» **Materials provided**:
* * * *

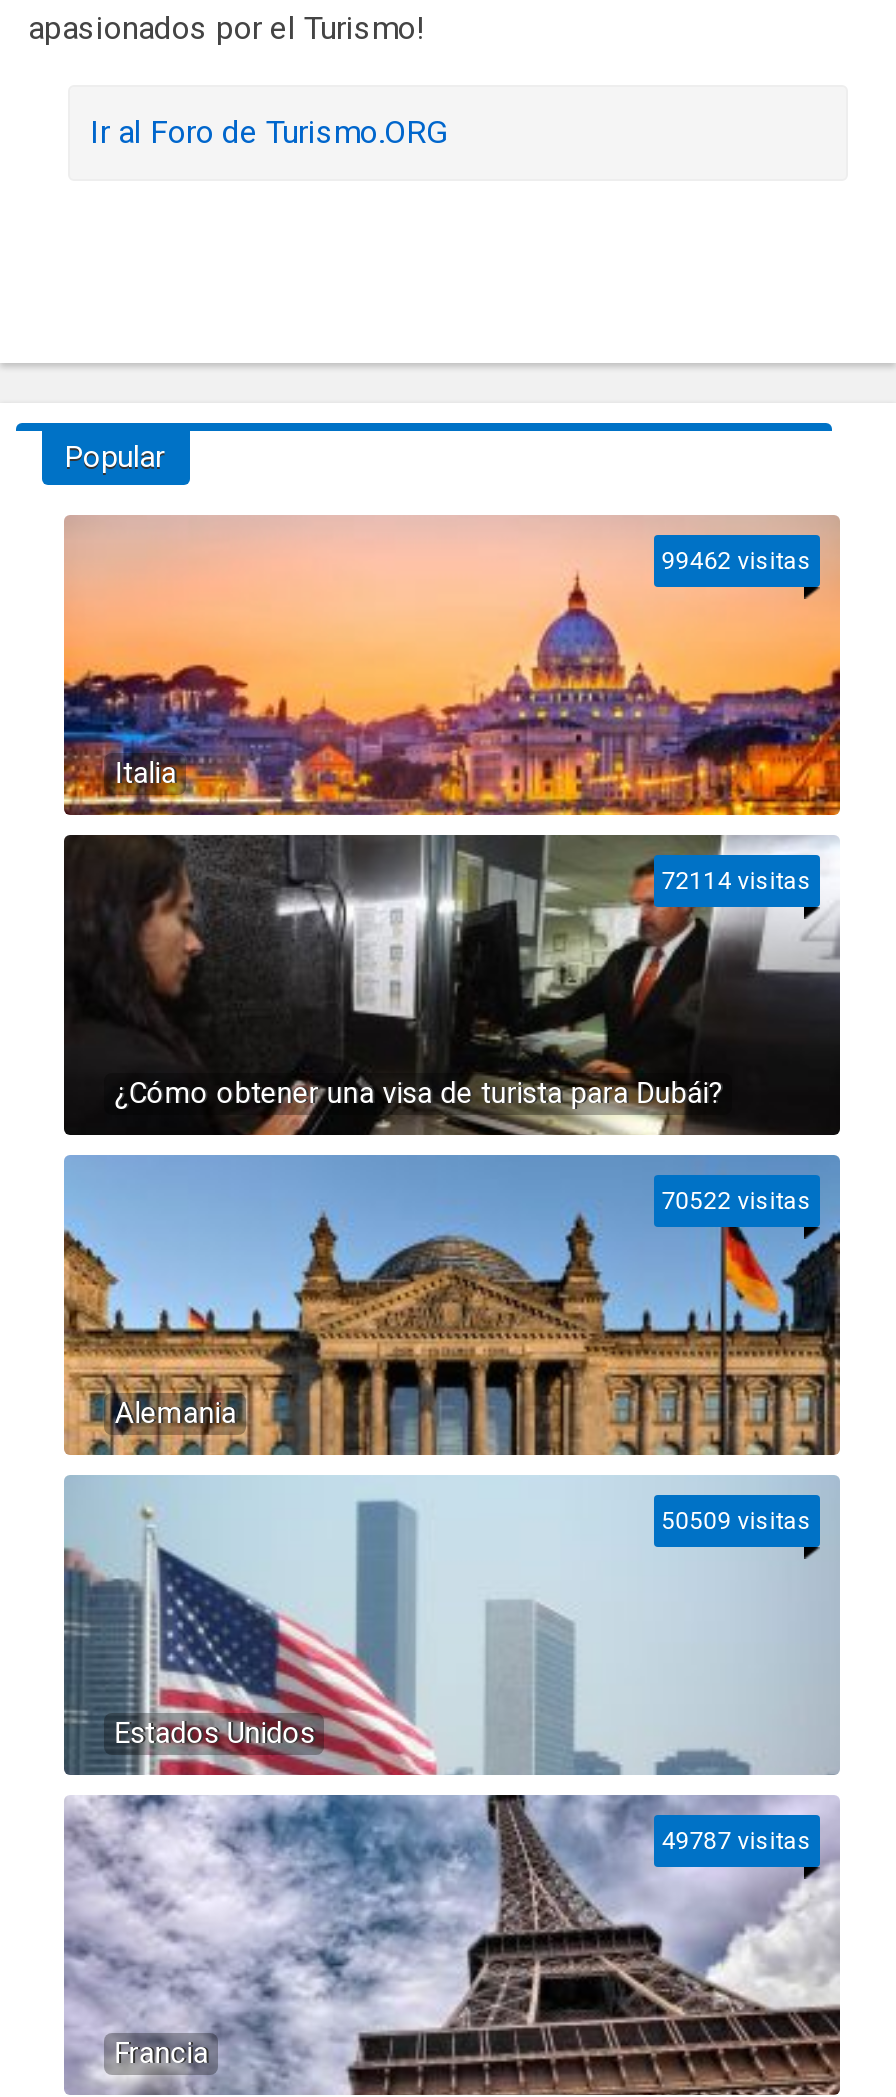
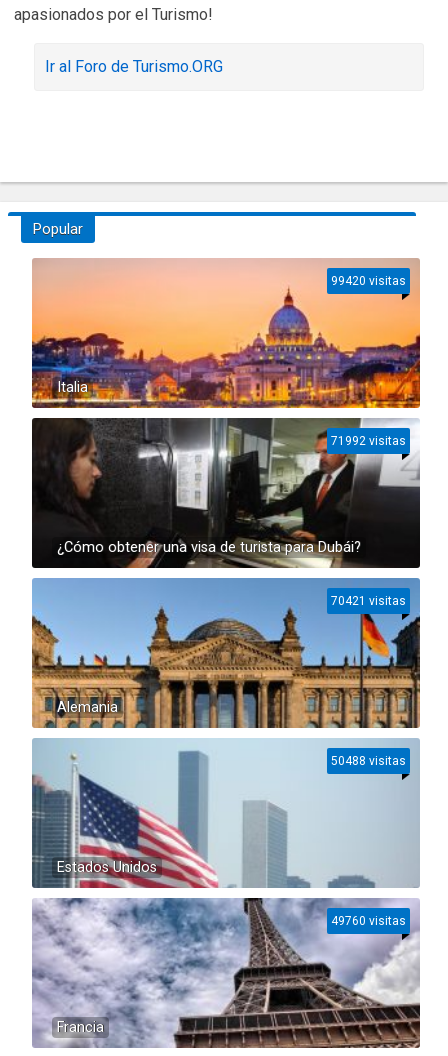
- 99462 visitas
+ 99420 visitas

- 72114 visitas
+ 71992 visitas

- 70522 visitas
+ 70421 visitas

- 50509 visitas
+ 50488 visitas

- 49787 visitas
+ 49760 visitas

* * * *

» **Task to carry out**: Keep to the lines from the one containing "- 72114 visitas" to the end of the entries above, and retype them exactly.

» **Response to this task**:
- 72114 visitas
+ 71992 visitas

- 70522 visitas
+ 70421 visitas

- 50509 visitas
+ 50488 visitas

- 49787 visitas
+ 49760 visitas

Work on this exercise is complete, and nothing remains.